Side effects of gemcitabine include nausea, vomiting and other flu-like symptoms such as chills, fever, general feeling of illness, headache, muscle pain and weakness.
Speaking at the event, the principal investigator for the trial, Paula Novelli, said: “Pancreatic cancer remains one of the most challenging cancers to treat, and this new data further highlights the potential of RenovoRx’s TAMP therapy platform as a transformative therapeutic option.
“TAMP is intended to direct a drug and more effectively target the tumour while minimising systemic impact, and this sub-study shows that despite delivering more gemcitabine in a shorter time, the total systemic drug exposure was significantly lower compared to intravenous treatment.”
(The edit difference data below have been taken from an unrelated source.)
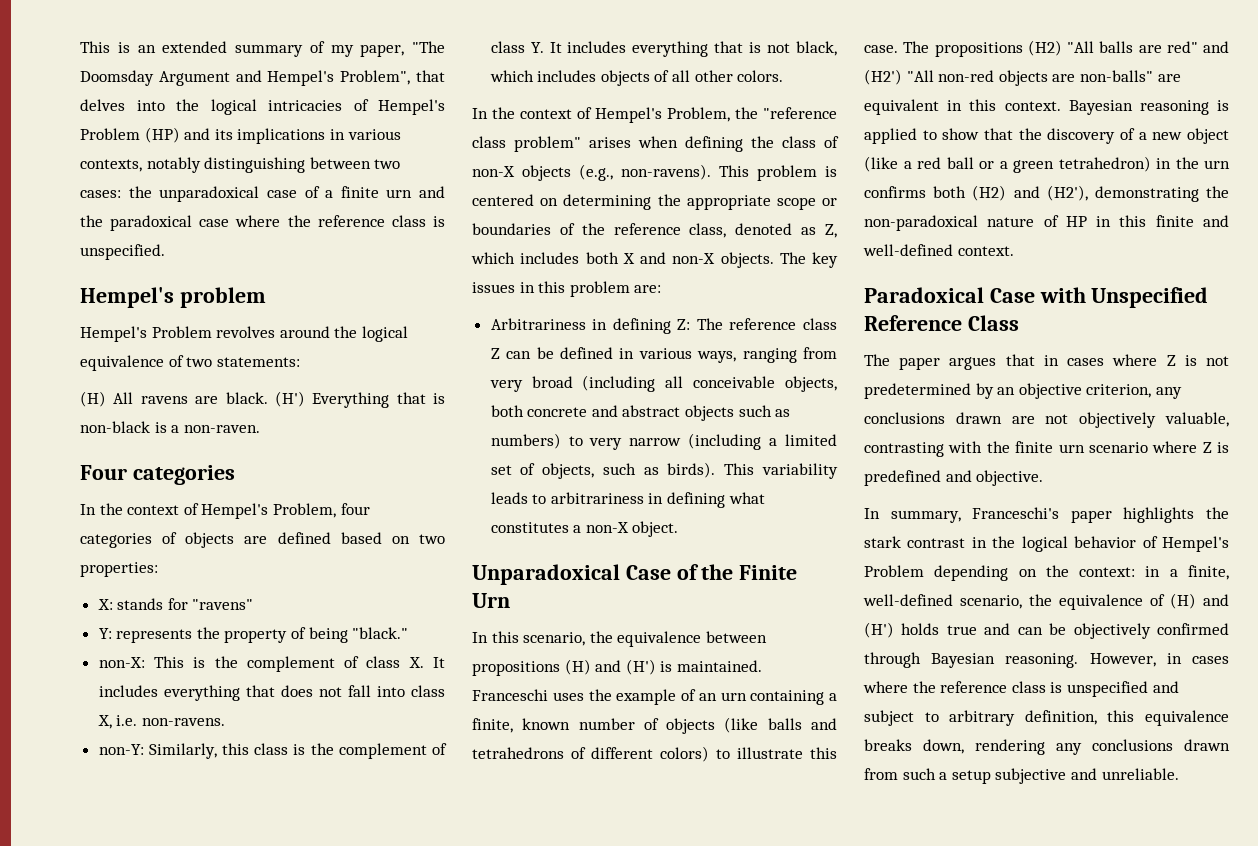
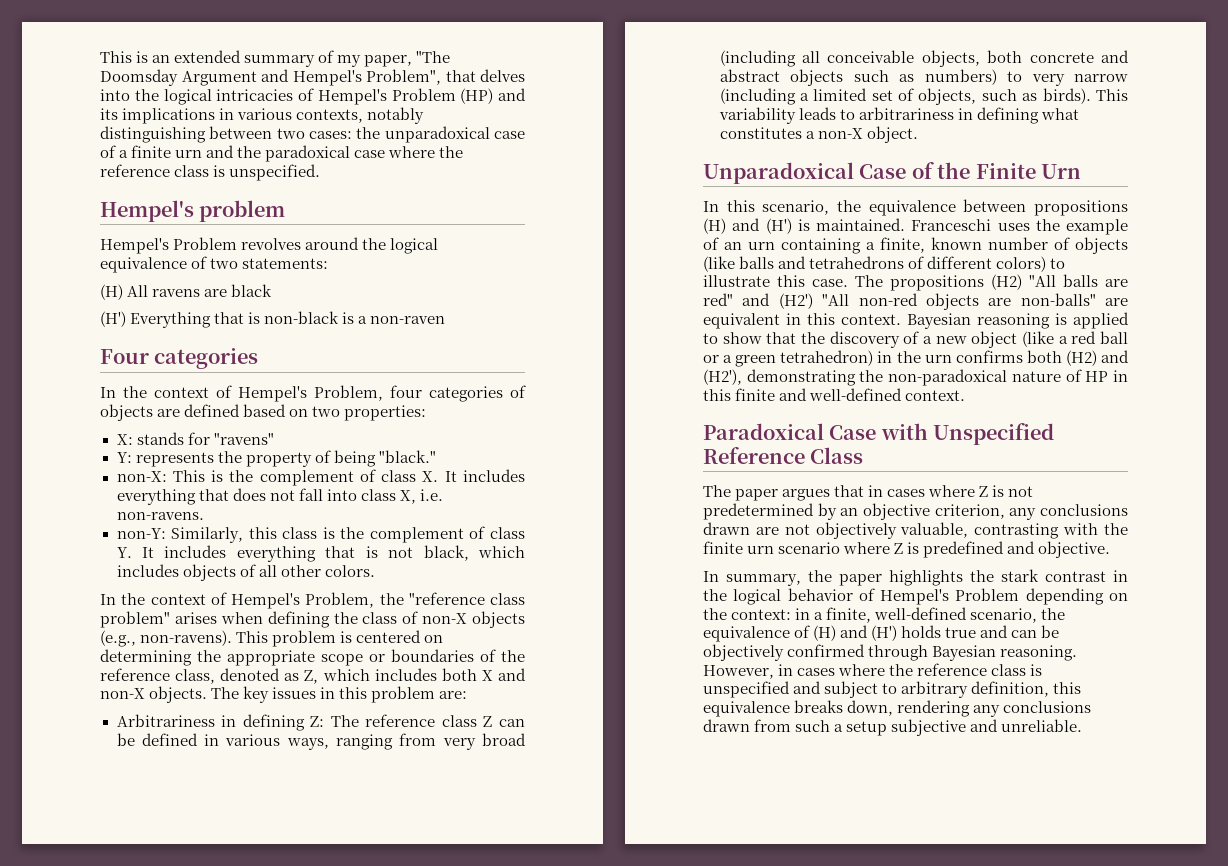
- (H) All ravens are black. (H') Everything that is non-black is a non-raven.
+ (H) All ravens are black
+ (H') Everything that is non-black is a non-raven
- In summary, Franceschi's paper highlights the stark contrast in the logical behavior of Hempel's Problem depending on the context: in a finite, well-defined scenario, the equivalence of (H) and (H') holds true and can be objectively confirmed through Bayesian reasoning.
+ In summary, the paper highlights the stark contrast in the logical behavior of Hempel's Problem depending on the context: in a finite, well-defined scenario, the equivalence of (H) and (H') holds true and can be objectively confirmed through Bayesian reasoning.

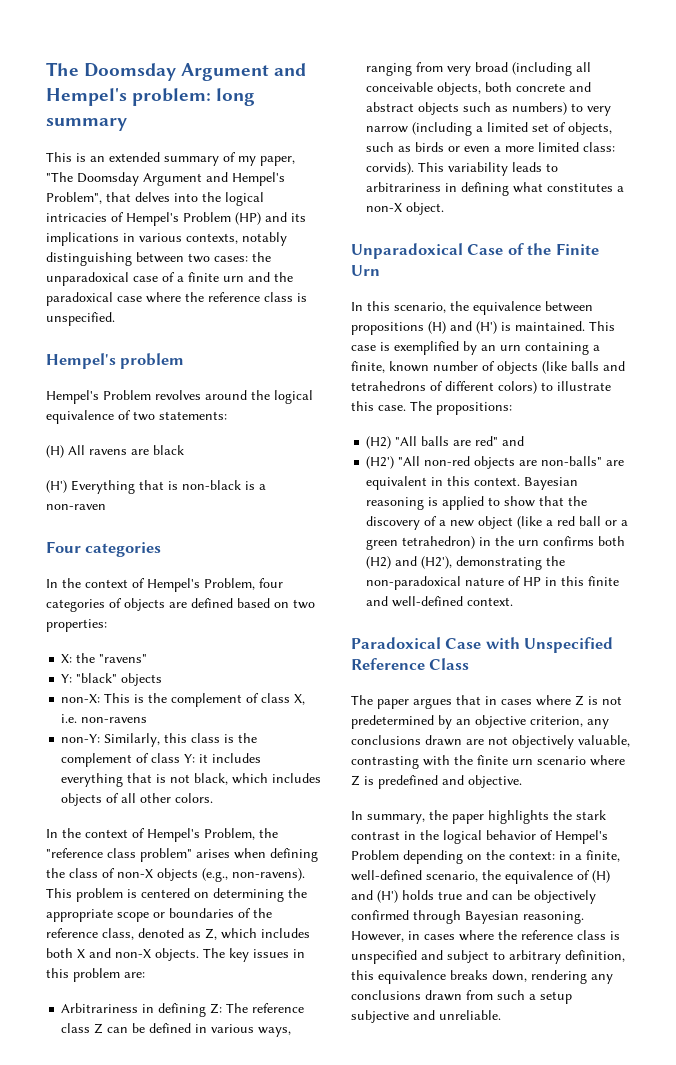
+ The Doomsday Argument and Hempel's problem: long summary
- X: stands for "ravens"
+ X: the "ravens"
- Y: represents the property of being "black."
+ Y: "black" objects
- non-X: This is the complement of class X. It includes everything that does not fall into class X, i.e. non-ravens.
+ non-X: This is the complement of class X, i.e. non-ravens
- non-Y: Similarly, this class is the complement of class Y. It includes everything that is not black, which includes objects of all other colors.
+ non-Y: Similarly, this class is the complement of class Y: it includes everything that is not black, which includes objects of all other colors.
- Arbitrariness in defining Z: The reference class Z can be defined in various ways, ranging from very broad (including all conceivable objects, both concrete and abstract objects such as numbers) to very narrow (including a limited set of objects, such as birds).
+ Arbitrariness in defining Z: The reference class Z can be defined in various ways, ranging from very broad (including all conceivable objects, both concrete and abstract objects such as numbers) to very narrow (including a limited set of objects, such as birds or even a more limited class: corvids).
- Franceschi uses the example of an urn containing a finite, known number of objects (like balls and tetrahedrons of different colors) to illustrate this case.
+ This case is exemplified by an urn containing a finite, known number of objects (like balls and tetrahedrons of different colors) to illustrate this case.
- The propositions (H2) "All balls are red" and (H2') "All non-red objects are non-balls" are equivalent in this context.
+ The propositions:
+ (H2) "All balls are red" and
+ (H2') "All non-red objects are non-balls" are equivalent in this context.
The TAMP system acts by using a drug-coated balloon to deliver chemotherapy through the layer of scar tissue via pressure-mediated delivery. The system in large part uses the company’s US Food and Drug Administration-cleared system, RenovoCath, for the intra-arterial administration of gemcitabine.
The TIGeR-PaC trial is a Phase III randomised multi-centre study that published its first interim analysis in 2023. Since then, the trial has quickly gained pace, adding new sites across the US and Europe. The study’s primary endpoint is an overall survival benefit with secondary endpoints including reduced side effects versus typically intravenously administered gemcitabine.
Elsewhere in the world of balloon-based delivery systems, Concept Medical has enrolled the first patient in its MAGICAL trial examining its sirolimus-coated balloon for patients living with below-the-knee peripheral artery disease.